Они проговорили до половины второго. Сознание того, над какой бездной его проволокло, становилось чем дальше, тем отчетливее, и сидевшая прежде внутри противная колотьба полезла наружу. Нужно было избавиться от нее, снять напряжение, спиртного в доме не затерялось ни грамма, и разговор с Костей был лучшим способом привести себя в порядок.
Когда наконец уже заканчивали разговор, Костя неожиданно проговорил:
— Но ты понимаешь, что для тебя все только начинается?
— Что «все»? Что начинается? — потребовал уточнить Лёнчик.
— То, что твое имя сейчас начнут трепать и склонять. Все, со всех сторон. Будь готов.
— Да перестань, — отмахнулся Лёнчик.
— Не «перестань», а так и будет. Можешь мне не верить, но будь готов.
Он был прав. Лёнчик услышал свое имя уже назавтра по радио в утренних новостях; главным в этом поминании были его очки. В вечерних новостях по телевизору прошел большой сюжет, с кадрами представления, устроенного «Памятью» в зале: оказывается, у кого-то из зрителей была любительская видеокамера, и он все снял. В конце сюжета журналист, хоть и бегло, но тоже сказал об очках, разбитых поэту Леониду Поспелову. На следующий день с утра у Лёнчика раздался звонок из газеты, из тех, что называли «центральными», и безапелляционный голос бывалой журналистки решительно потребовал подробного рассказа об инциденте. «Я могу рассказать только о том, что произошло со мной», — ответил ей Лёнчик. Журналистке, однако, категорически требовался рассказ о том, чему свидетелем Лёнчик не был. «То, что вам разбили очки, это мне известно», — с неудовольствием констатировала она. Со следующими корреспондентами, звонившими ему, Лёнчик просто не разговаривал.
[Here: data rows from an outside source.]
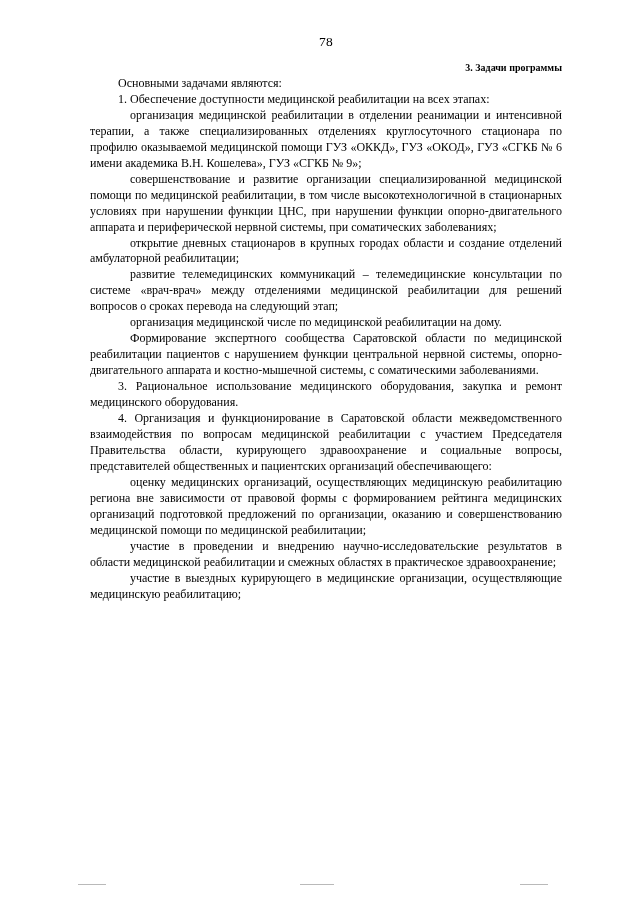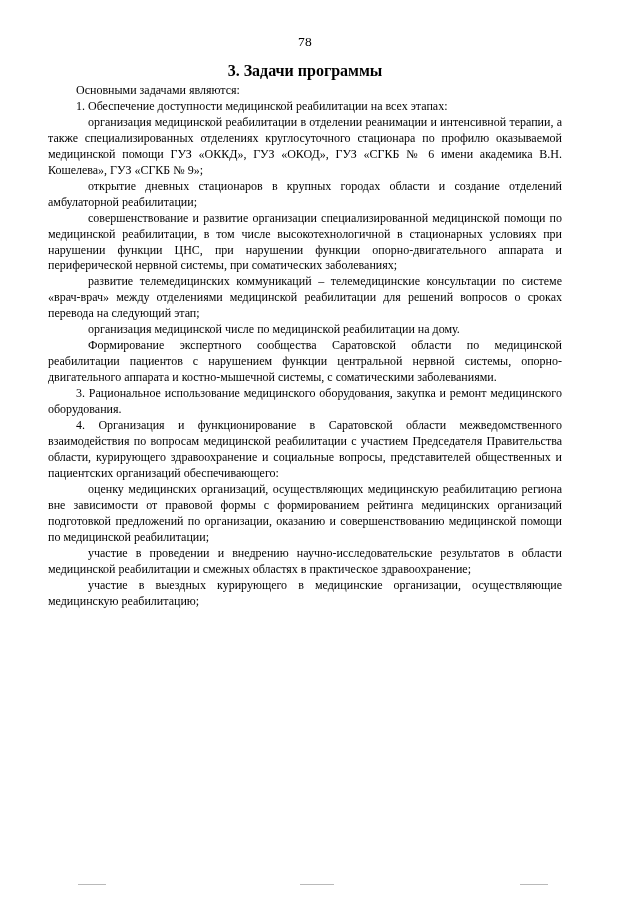--- a/index.html
+++ b/index.html
@@ -12,32 +12,32 @@
     background: #ffffff;
     font-family: "Liberation Serif", serif;
     color: #000000;
     overflow: hidden;
   }
   .page {
     position: relative;
     width: 640px;
     height: 905px;
     box-sizing: border-box;
-    padding: 34px 78px 0 48px;
+    padding: 34px 78px 0 90px;
   }
   .page-number {
     text-align: center;
     font-size: 13.5px;
     margin: 0 0 12px 0;
     letter-spacing: 0.2px;
   }
   .section-title {
-    text-align: center;
+    text-align: right;
     font-weight: bold;
-    font-size: 16px;
+    font-size: 10px;
     margin: 0 0 3px 0;
   }
   p.para {
     margin: 0;
     font-size: 12px;
     line-height: 1.33;
     text-align: justify;
     text-indent: 28px;
     hyphens: none;
   }
@@ -66,22 +66,22 @@
 
 <div class="page">
 
   <div class="page-number">78</div>
 
   <div class="section-title">3. Задачи программы</div>
 
   <p class="para">Основными задачами являются:</p>
   <p class="para">1. Обеспечение доступности медицинской реабилитации на всех этапах:</p>
   <p class="para indent-wide">организация медицинской реабилитации в отделении реанимации и интенсивной терапии, а также специализированных отделениях круглосуточного стационара по профилю оказываемой медицинской помощи ГУЗ «ОККД», ГУЗ «ОКОД», ГУЗ «СГКБ № 6 имени академика В.Н. Кошелева», ГУЗ «СГКБ № 9»;</p>
+  <p class="para indent-wide">совершенствование и развитие организации специализированной медицинской помощи по медицинской реабилитации, в том числе высокотехнологичной в стационарных условиях при нарушении функции ЦНС, при нарушении функции опорно-двигательного аппарата и периферической нервной системы, при соматических заболеваниях;</p>
   <p class="para indent-wide">открытие дневных стационаров в крупных городах области и создание отделений амбулаторной реабилитации;</p>
-  <p class="para indent-wide">совершенствование и развитие организации специализированной медицинской помощи по медицинской реабилитации, в том числе высокотехнологичной в стационарных условиях при нарушении функции ЦНС, при нарушении функции опорно-двигательного аппарата и периферической нервной системы, при соматических заболеваниях;</p>
   <p class="para indent-wide">развитие телемедицинских коммуникаций – телемедицинские консультации по системе «врач-врач» между отделениями медицинской реабилитации для решений вопросов о сроках перевода на следующий этап;</p>
   <p class="para indent-wide">организация медицинской числе по медицинской реабилитации на дому.</p>
   <p class="para indent-wide">Формирование экспертного сообщества Саратовской области по медицинской реабилитации пациентов с нарушением функции центральной нервной системы, опорно-двигательного аппарата и костно-мышечной системы, с соматическими заболеваниями.</p>
   <p class="para">3. Рациональное использование медицинского оборудования, закупка и ремонт медицинского оборудования.</p>
   <p class="para">4. Организация и функционирование в Саратовской области межведомственного взаимодействия по вопросам медицинской реабилитации с участием Председателя Правительства области, курирующего здравоохранение и социальные вопросы, представителей общественных и пациентских организаций обеспечивающего:</p>
   <p class="para indent-wide">оценку медицинских организаций, осуществляющих медицинскую реабилитацию региона вне зависимости от правовой формы с формированием рейтинга медицинских организаций подготовкой предложений по организации, оказанию и совершенствованию медицинской помощи по медицинской реабилитации;</p>
   <p class="para indent-wide">участие в проведении и внедрению научно-исследовательские результатов в области медицинской реабилитации и смежных областях в практическое здравоохранение;</p>
   <p class="para indent-wide">участие в выездных курирующего в медицинские организации, осуществляющие медицинскую реабилитацию;</p>
 
   <div class="footer-marks">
Он отказывался от всех рассказов и всяческих интервью — за него это делали другие. Странным образом о нем рассказывали, в основном, те, с кем в тот вечер он даже не виделся, а с некоторыми был даже и не знаком. Их оппоненты, защищая «Память», ездили по Лёнчику бульдозерами.
Критик одного с ним поколения, чуть помладше, неоднократно говоривший Лёнчику, как высоко ценит его, написал, что Лёнчик специально организовал всю эту историю с очками, чтобы привлечь внимание к своей подборке в новом журнале. Удачливый прозаик из северных краев, тоже поколенчески близкий, только, наоборот, немного постарше, описал, словно подглядывал в некую щелку, вообще фантастическую сцену: будто бы Лёнчик подобрался к человеку с мегафоном, сбросил с себя очки на пол и принялся их топтать ногами, а потом, призвав милиционера, стал ему показывать очки как разбитые «Памятью». «Очки, очки, очки» повторялось кругом на все лады, в каждой информации, в каждом интервью, в каждой статье. Об ударе кастетом никто даже не поминал. Похоже, сочетание «разбитые очки» создавало в воображении картину чего-то феерически яркого, «кастет» же, чтобы претендовать на подобное, требовал не просто шишки на виске, а крови.